#### [Task item]
From the entries below, reproduce exactly the lines from the one with "-233,7 +233,6 @@" through the one with "position: relative;", both included, without images.
[Opening Given records section]
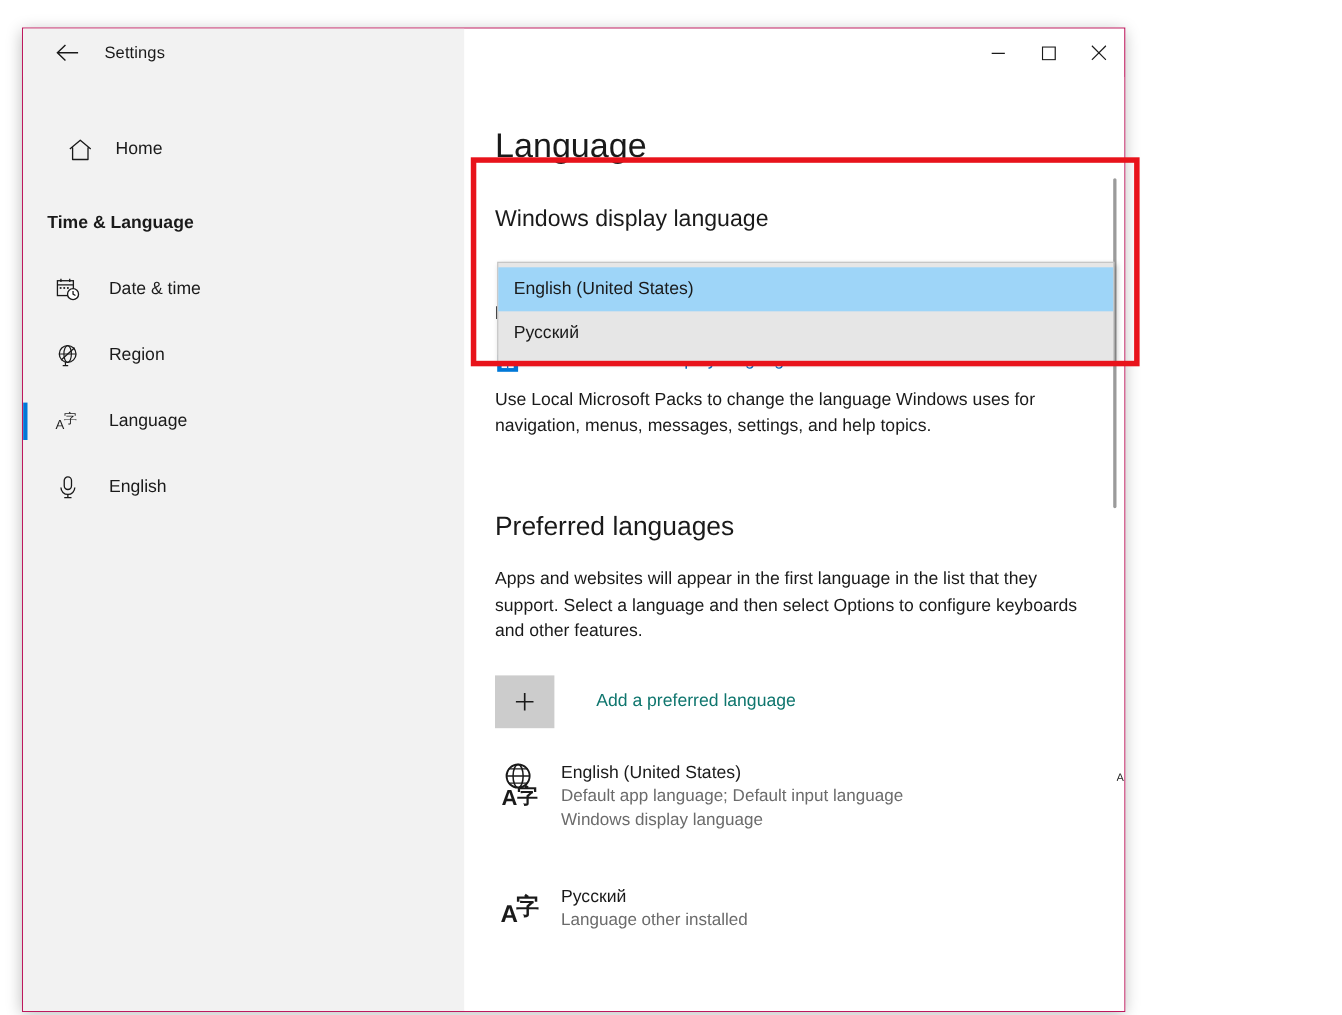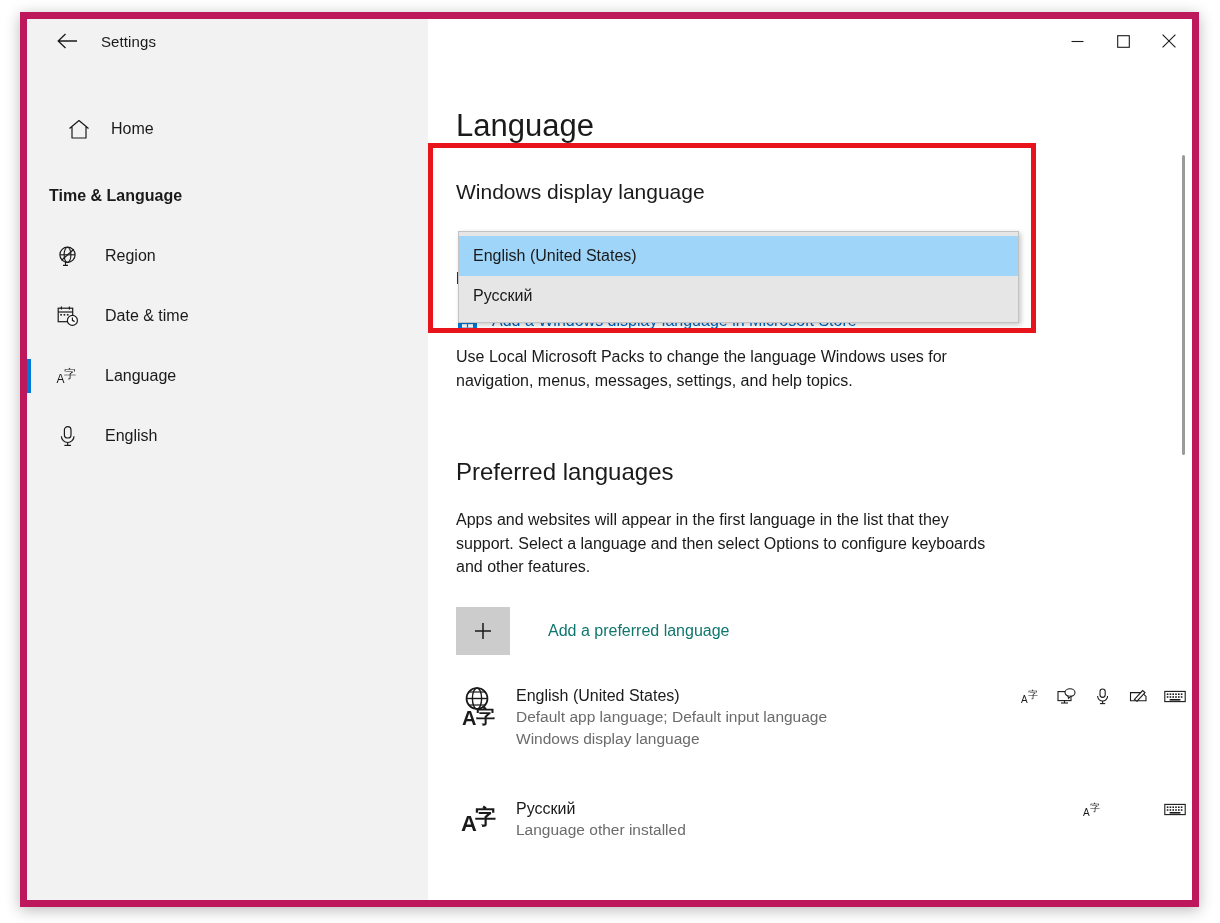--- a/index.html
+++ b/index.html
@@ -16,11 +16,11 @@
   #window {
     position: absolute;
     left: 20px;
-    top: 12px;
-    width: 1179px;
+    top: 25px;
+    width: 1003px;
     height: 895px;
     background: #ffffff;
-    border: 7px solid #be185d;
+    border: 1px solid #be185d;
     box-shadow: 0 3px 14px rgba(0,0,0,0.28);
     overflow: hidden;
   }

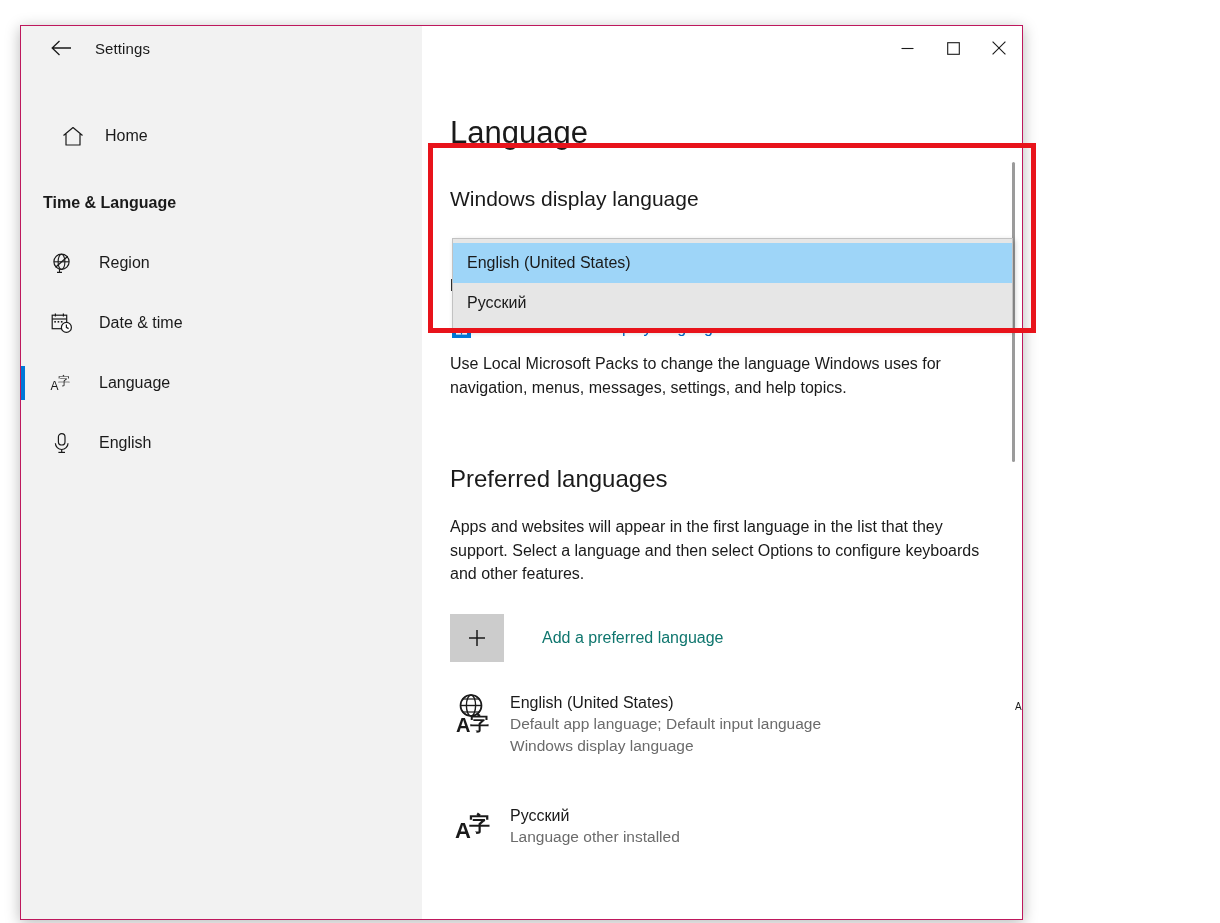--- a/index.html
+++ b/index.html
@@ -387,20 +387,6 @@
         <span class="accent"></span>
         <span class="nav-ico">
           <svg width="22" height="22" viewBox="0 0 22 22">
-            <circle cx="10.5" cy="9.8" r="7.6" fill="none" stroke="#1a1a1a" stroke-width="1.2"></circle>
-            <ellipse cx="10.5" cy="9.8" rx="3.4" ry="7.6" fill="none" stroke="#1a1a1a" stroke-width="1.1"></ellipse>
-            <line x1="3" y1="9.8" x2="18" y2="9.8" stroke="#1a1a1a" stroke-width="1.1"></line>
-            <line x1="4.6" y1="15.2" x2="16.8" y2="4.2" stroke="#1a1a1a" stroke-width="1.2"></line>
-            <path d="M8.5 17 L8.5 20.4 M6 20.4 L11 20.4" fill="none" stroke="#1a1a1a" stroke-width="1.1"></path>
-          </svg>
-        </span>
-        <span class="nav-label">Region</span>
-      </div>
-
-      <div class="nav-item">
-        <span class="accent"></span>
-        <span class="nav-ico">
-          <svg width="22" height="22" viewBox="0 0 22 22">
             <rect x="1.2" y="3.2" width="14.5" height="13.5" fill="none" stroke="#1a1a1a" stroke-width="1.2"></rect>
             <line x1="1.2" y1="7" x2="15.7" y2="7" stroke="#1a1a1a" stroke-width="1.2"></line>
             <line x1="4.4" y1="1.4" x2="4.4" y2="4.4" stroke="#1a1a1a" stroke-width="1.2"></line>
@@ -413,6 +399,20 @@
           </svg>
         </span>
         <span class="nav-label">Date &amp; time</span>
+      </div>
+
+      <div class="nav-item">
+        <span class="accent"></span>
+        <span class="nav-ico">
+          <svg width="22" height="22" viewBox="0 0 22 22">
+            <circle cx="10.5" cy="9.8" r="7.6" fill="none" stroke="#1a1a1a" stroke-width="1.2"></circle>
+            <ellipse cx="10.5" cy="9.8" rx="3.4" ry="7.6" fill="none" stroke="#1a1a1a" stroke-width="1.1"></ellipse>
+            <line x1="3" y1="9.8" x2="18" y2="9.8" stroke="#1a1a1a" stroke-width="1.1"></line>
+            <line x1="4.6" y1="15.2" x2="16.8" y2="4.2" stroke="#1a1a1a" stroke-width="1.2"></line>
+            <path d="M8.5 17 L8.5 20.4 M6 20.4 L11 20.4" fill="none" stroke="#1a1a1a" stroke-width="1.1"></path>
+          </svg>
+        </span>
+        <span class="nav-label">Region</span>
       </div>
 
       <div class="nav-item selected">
[Closing Given records section]
[Opening Given records section]
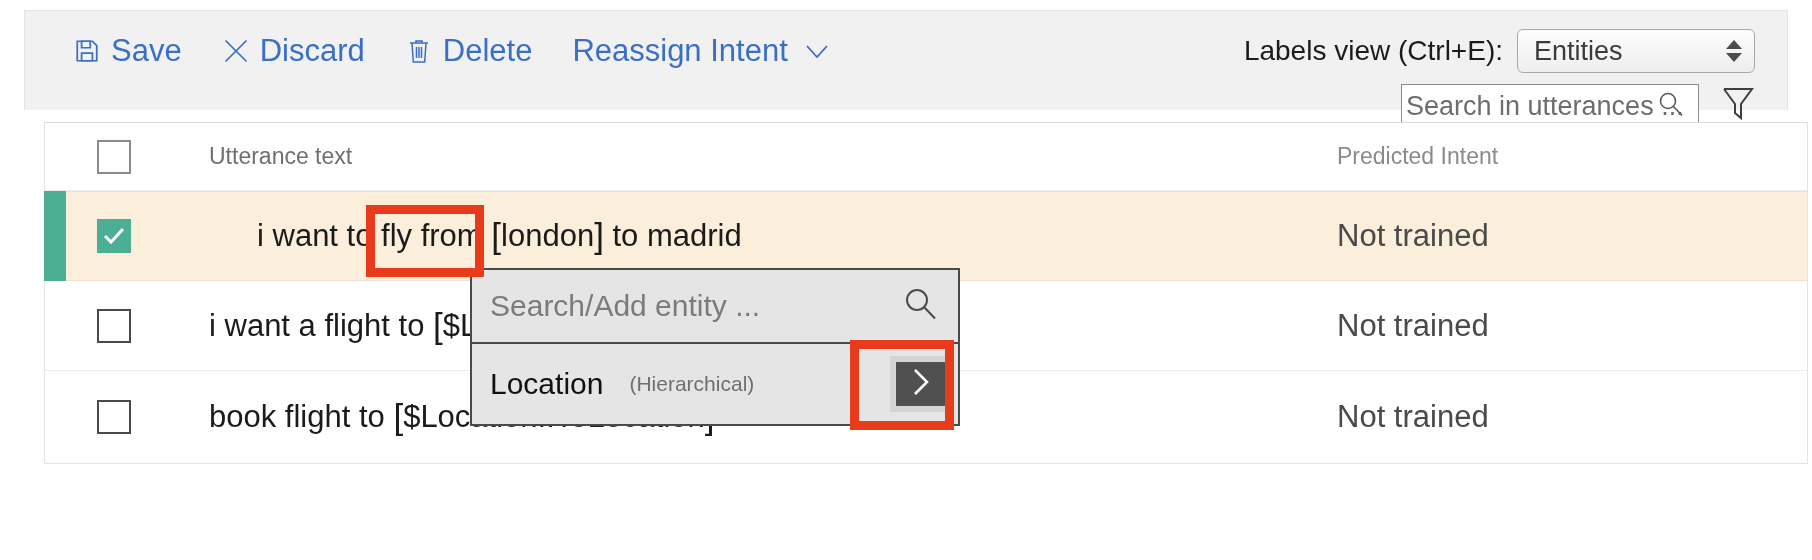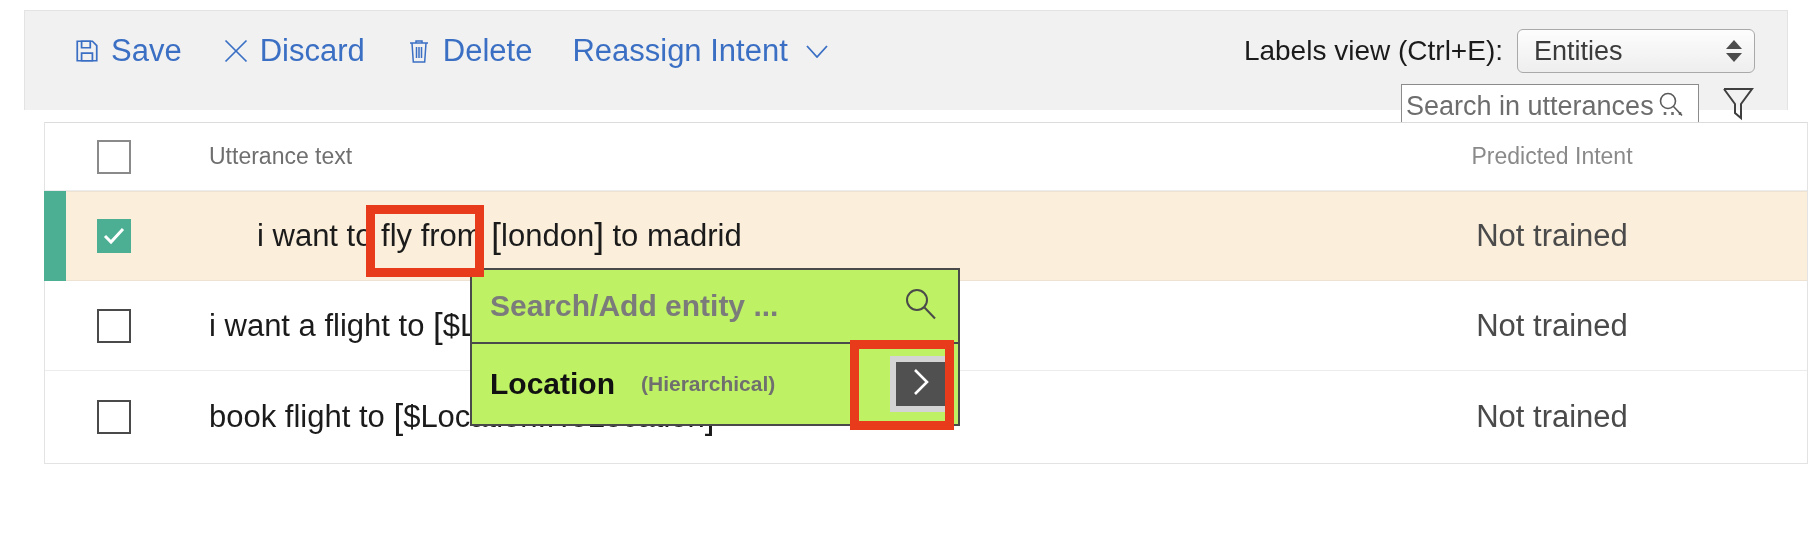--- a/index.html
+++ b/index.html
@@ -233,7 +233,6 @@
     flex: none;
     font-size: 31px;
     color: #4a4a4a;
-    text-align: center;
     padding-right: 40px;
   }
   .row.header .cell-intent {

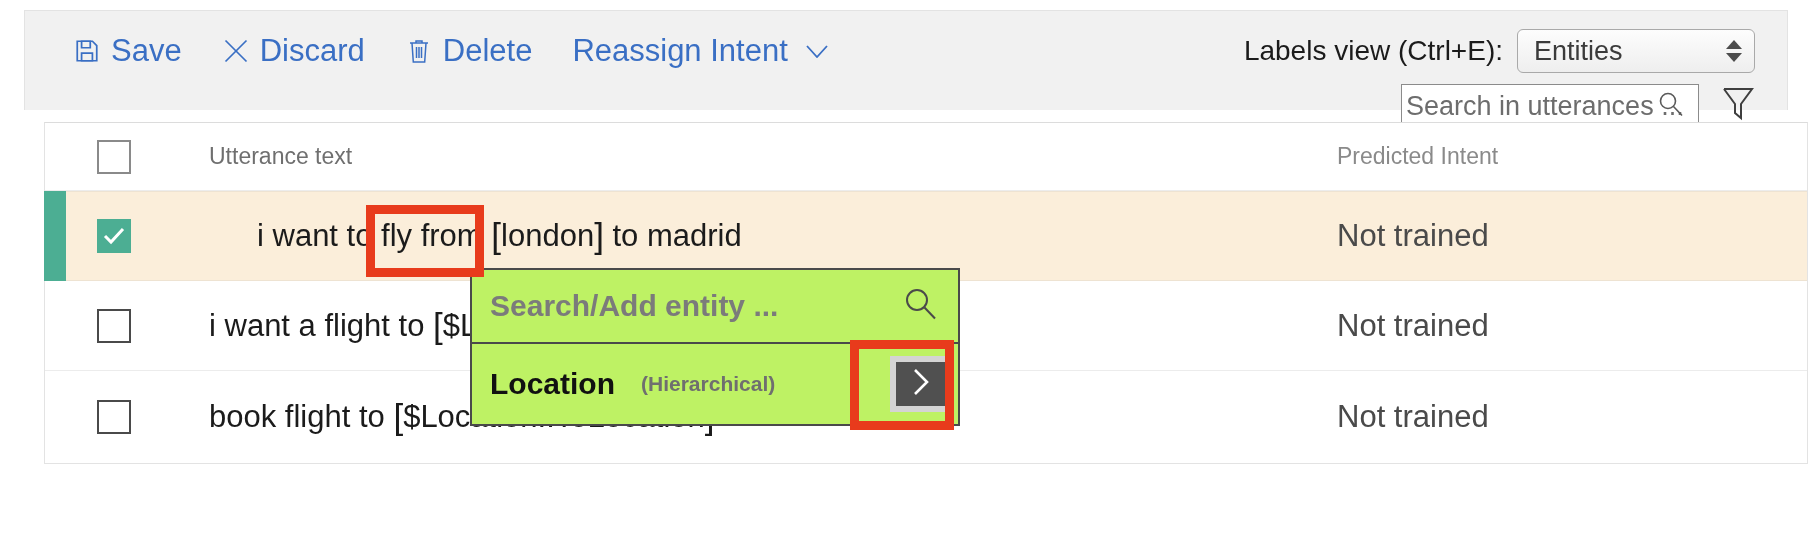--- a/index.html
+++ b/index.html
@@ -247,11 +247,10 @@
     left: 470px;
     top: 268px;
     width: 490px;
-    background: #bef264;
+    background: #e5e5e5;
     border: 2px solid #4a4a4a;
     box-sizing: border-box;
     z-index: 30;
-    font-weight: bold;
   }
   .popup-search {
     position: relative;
[Closing Given records section]
#### [Response box]
@@ -233,7 +233,6 @@
     flex: none;
     font-size: 31px;
     color: #4a4a4a;
-    text-align: center;
     padding-right: 40px;
   }
   .row.header .cell-intent {

--- a/index.html
+++ b/index.html
@@ -247,11 +247,10 @@
     left: 470px;
     top: 268px;
     width: 490px;
-    background: #bef264;
+    background: #e5e5e5;
     border: 2px solid #4a4a4a;
     box-sizing: border-box;
     z-index: 30;
-    font-weight: bold;
   }
   .popup-search {
     position: relative;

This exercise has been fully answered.